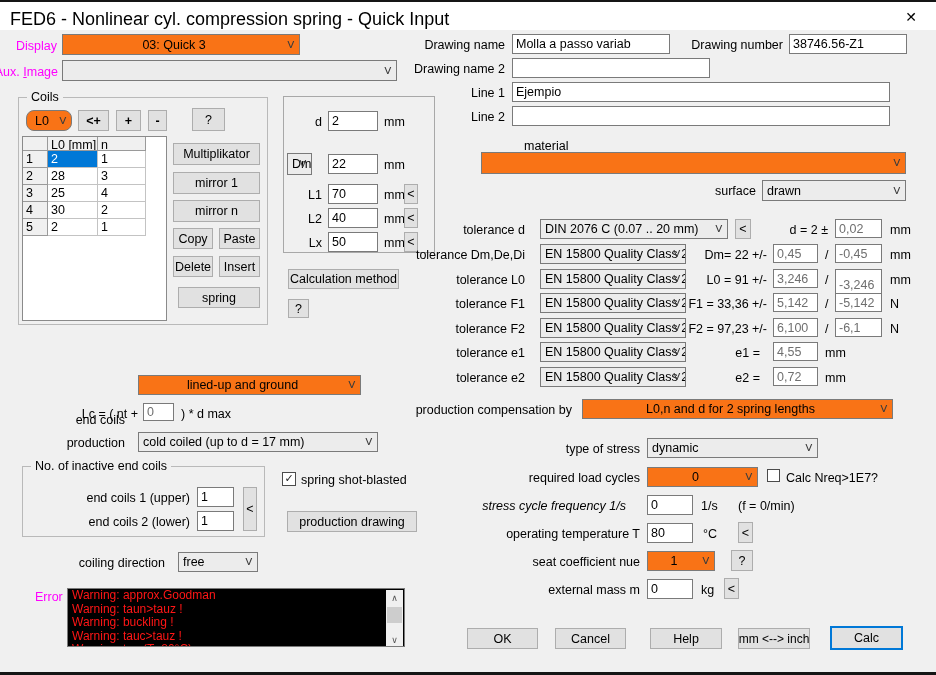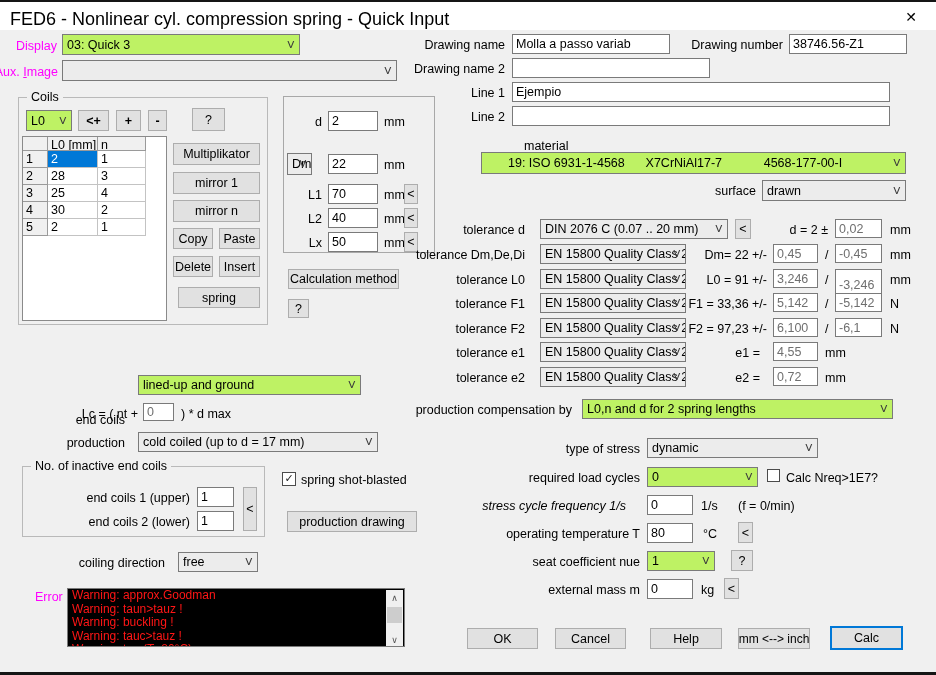--- a/index.html
+++ b/index.html
@@ -18,7 +18,7 @@
   .inp.ro{color:#6f6f6f;}
   .combo{position:absolute;border:1px solid #7a7a7a;box-sizing:border-box;display:flex;align-items:center;
          padding:0 18px 0 4px;white-space:pre;overflow:hidden;}
-  .combo.white{background:#bef264;}
+  .combo.white{background:#f97316;justify-content:center;}
   .combo.gray{background:#ececec;}
   .chev{position:absolute;right:4px;top:50%;transform:translateY(-55%);color:#3c3c3c;font-size:14px;line-height:10px;}
   .btn{position:absolute;background:#e1e1e1;border:1px solid #adadad;box-sizing:border-box;

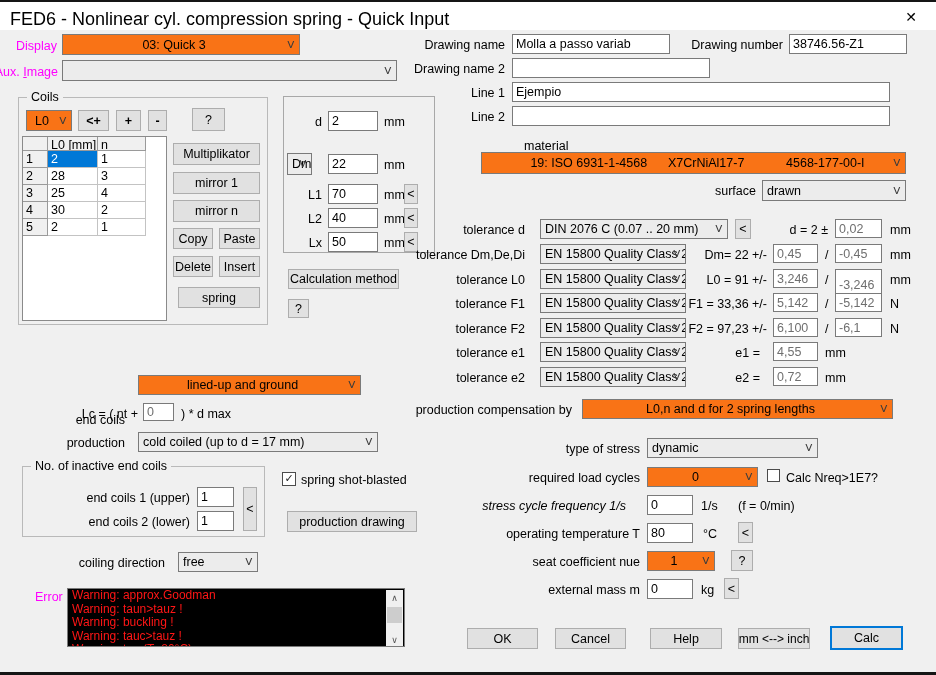--- a/index.html
+++ b/index.html
@@ -91,7 +91,7 @@
   <div class="group" style="left:18px;top:97px;width:250px;height:228px;">
     <span class="glabel">Coils</span>
   </div>
-  <div class="combo white" style="left:26px;top:110px;width:46px;height:21px;">
+  <div class="combo white" style="left:26px;top:110px;width:46px;height:21px;border-radius:8px;">
     <span>L0</span>
     <span class="chev">˅</span>
   </div>

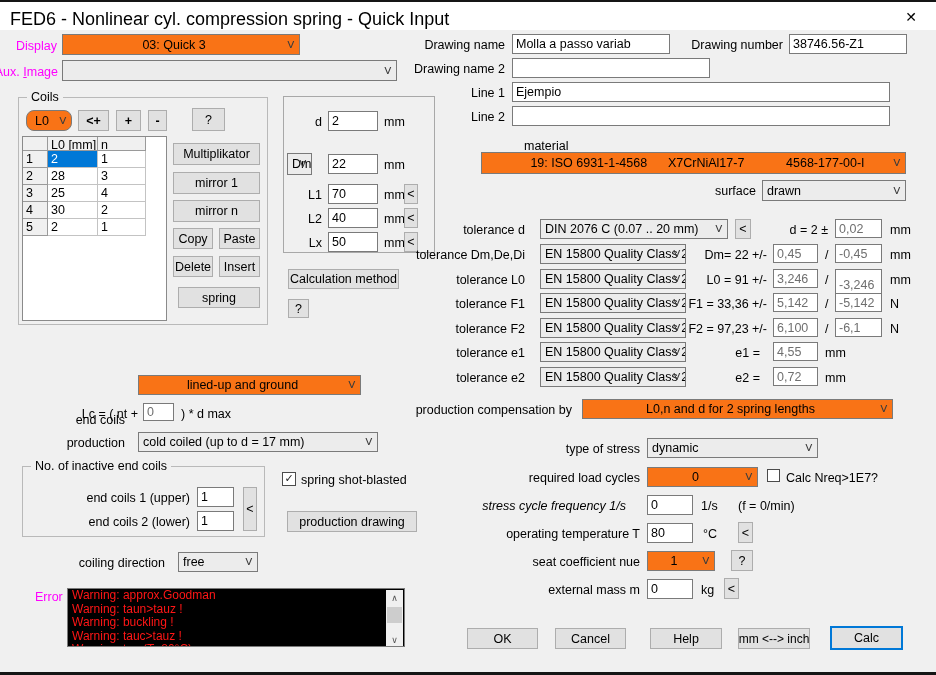--- a/index.html
+++ b/index.html
@@ -79,7 +79,6 @@
 
   <span class="lbl" style="left:524px;top:139px;">material</span>
   <div class="combo white" style="left:481px;top:152px;width:425px;height:22px;padding-left:26px;">
-    <span>19: ISO 6931-1-4568      X7CrNiAl17-7            4568-177-00-I</span>
     <span class="chev">˅</span>
   </div>
   <span class="rl" style="right:180px;top:184px;">surface</span>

> [About this exercise] What you give back should be exactly the lines from the line holding "-18,7 +18,7 @@" through the final line of the material, both ends included, and please leave out the pictures.

> [Task solution]
@@ -18,7 +18,7 @@
   .inp.ro{color:#6f6f6f;}
   .combo{position:absolute;border:1px solid #7a7a7a;box-sizing:border-box;display:flex;align-items:center;
          padding:0 18px 0 4px;white-space:pre;overflow:hidden;}
-  .combo.white{background:#bef264;}
+  .combo.white{background:#f97316;justify-content:center;}
   .combo.gray{background:#ececec;}
   .chev{position:absolute;right:4px;top:50%;transform:translateY(-55%);color:#3c3c3c;font-size:14px;line-height:10px;}
   .btn{position:absolute;background:#e1e1e1;border:1px solid #adadad;box-sizing:border-box;

--- a/index.html
+++ b/index.html
@@ -91,7 +91,7 @@
   <div class="group" style="left:18px;top:97px;width:250px;height:228px;">
     <span class="glabel">Coils</span>
   </div>
-  <div class="combo white" style="left:26px;top:110px;width:46px;height:21px;">
+  <div class="combo white" style="left:26px;top:110px;width:46px;height:21px;border-radius:8px;">
     <span>L0</span>
     <span class="chev">˅</span>
   </div>

--- a/index.html
+++ b/index.html
@@ -79,7 +79,6 @@
 
   <span class="lbl" style="left:524px;top:139px;">material</span>
   <div class="combo white" style="left:481px;top:152px;width:425px;height:22px;padding-left:26px;">
-    <span>19: ISO 6931-1-4568      X7CrNiAl17-7            4568-177-00-I</span>
     <span class="chev">˅</span>
   </div>
   <span class="rl" style="right:180px;top:184px;">surface</span>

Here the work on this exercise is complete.